Aun en los ambientes más cultivados del género operático, pocos recuerdan a Lily Pons, quien fuera la reina indiscutible del Metropolitan de Nueva York, la meca del mundo lírico, por casi treinta años, desde su primera presentación allí en 1931 con Lucia di Lammermoor, de Gaetano Donizetti.
Nacida en Francia, a comienzos del siglo pasado, Alice Josephine Pons, que era su nombre completo, ingresó en 1930 a Estados Unidos, donde adquirió años después la nacionalidad, siendo una desconocida en el ámbito lírico. Muy pronto, sin embargo, la hermosura de su voz, su inconfundible timbre y la limpieza de sus agudos, la catapultaron a la cima, en la cual permaneció hasta finales de la década de los cincuenta, poco antes de su retiro de los escenarios.
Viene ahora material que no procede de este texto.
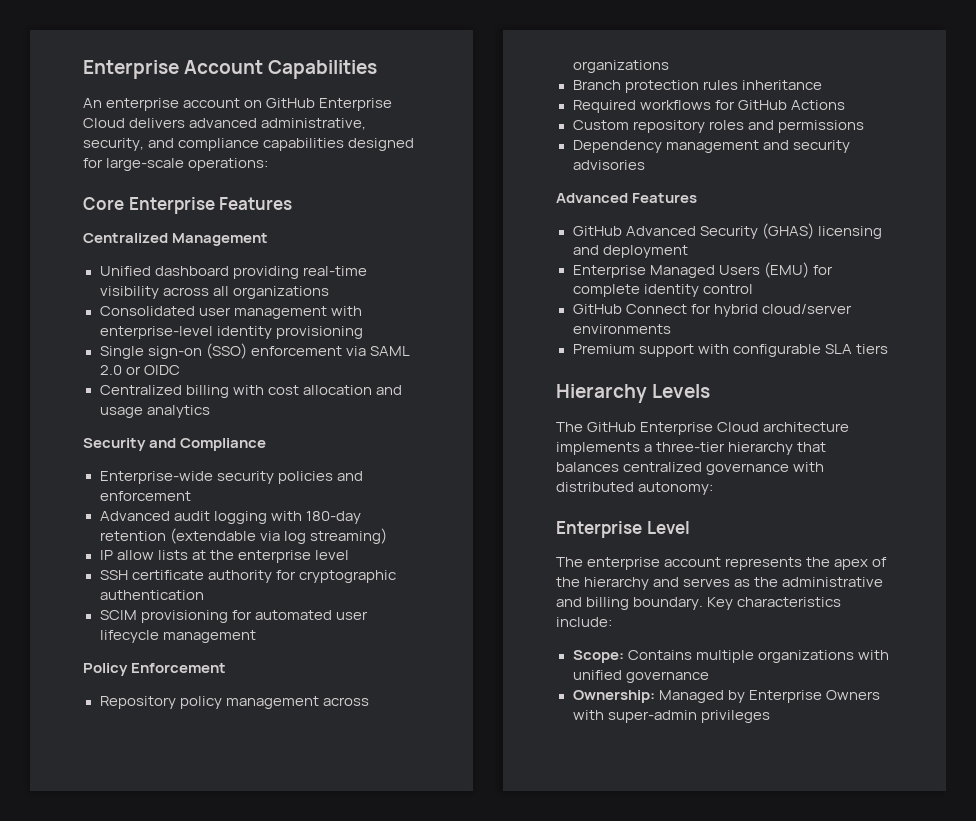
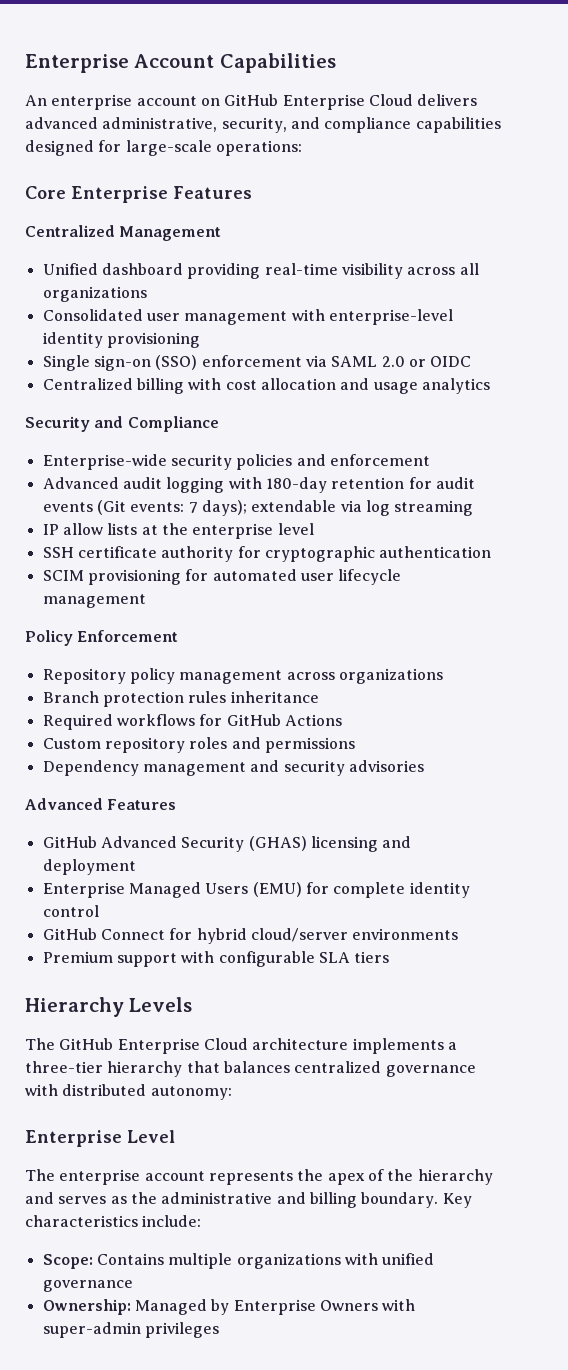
- Advanced audit logging with 180-day retention (extendable via log streaming)
+ Advanced audit logging with 180-day retention for audit events (Git events: 7 days); extendable via log streaming

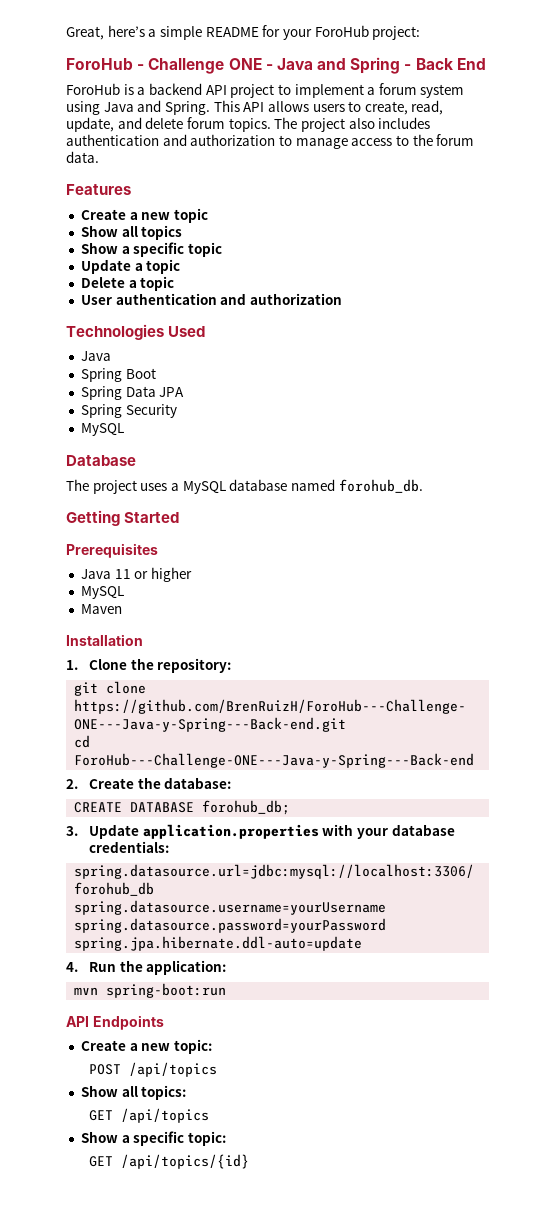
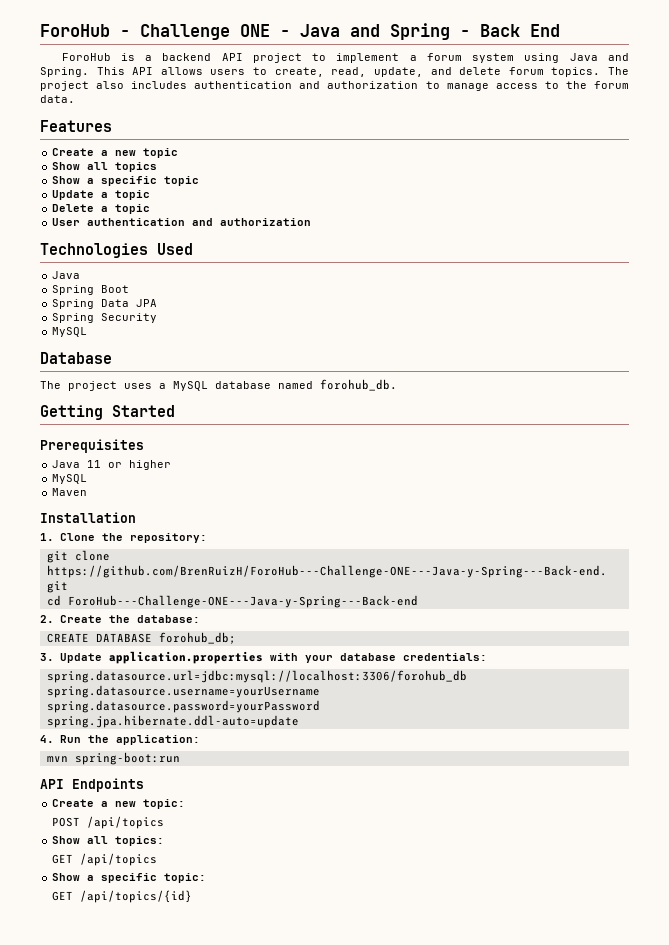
- Great, here’s a simple README for your ForoHub project:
Su estable carrera estuvo cimentada no solo en su extraordinaria habilidad vocal y su impecable técnica sino también en su perfecto dominio escénico y su innegable talento dramático, que la convirtieron en la preferida del exigente público de su época. Aunque se le consideró como una de las mejores verdianas, su capacidad para alcanzar el Everest en sus brillantes y limpios agudos la convirtieron en la preferida de los amantes de Mozart, debido a sus grandes éxitos con Las Bodas de Fígaro y la Flauta Mágica, que aún se recuerdan como momentos memorables en la historia del Metropolitan.
También se le apreció por sus excepcionales interpretaciones de Mimi en La Bohéme y de Violeta en La Traviata, dos de las composiciones más populares de Giacomo Puccini y Giuseppe Verdi, ocasiones en las que solía llenar el teatro y ganar interminables aplausos de la concurrencia. Lily Pons fue también una de las sopranos más exitosas de su tiempo en otros grandes teatros de Estados Unidos, especialmente el de San Francisco, de gran tradición lírica. Su estable matrimonio con el afamado director de orquesta Andrés Kostelanetz fue un factor importante a lo largo de su carrera.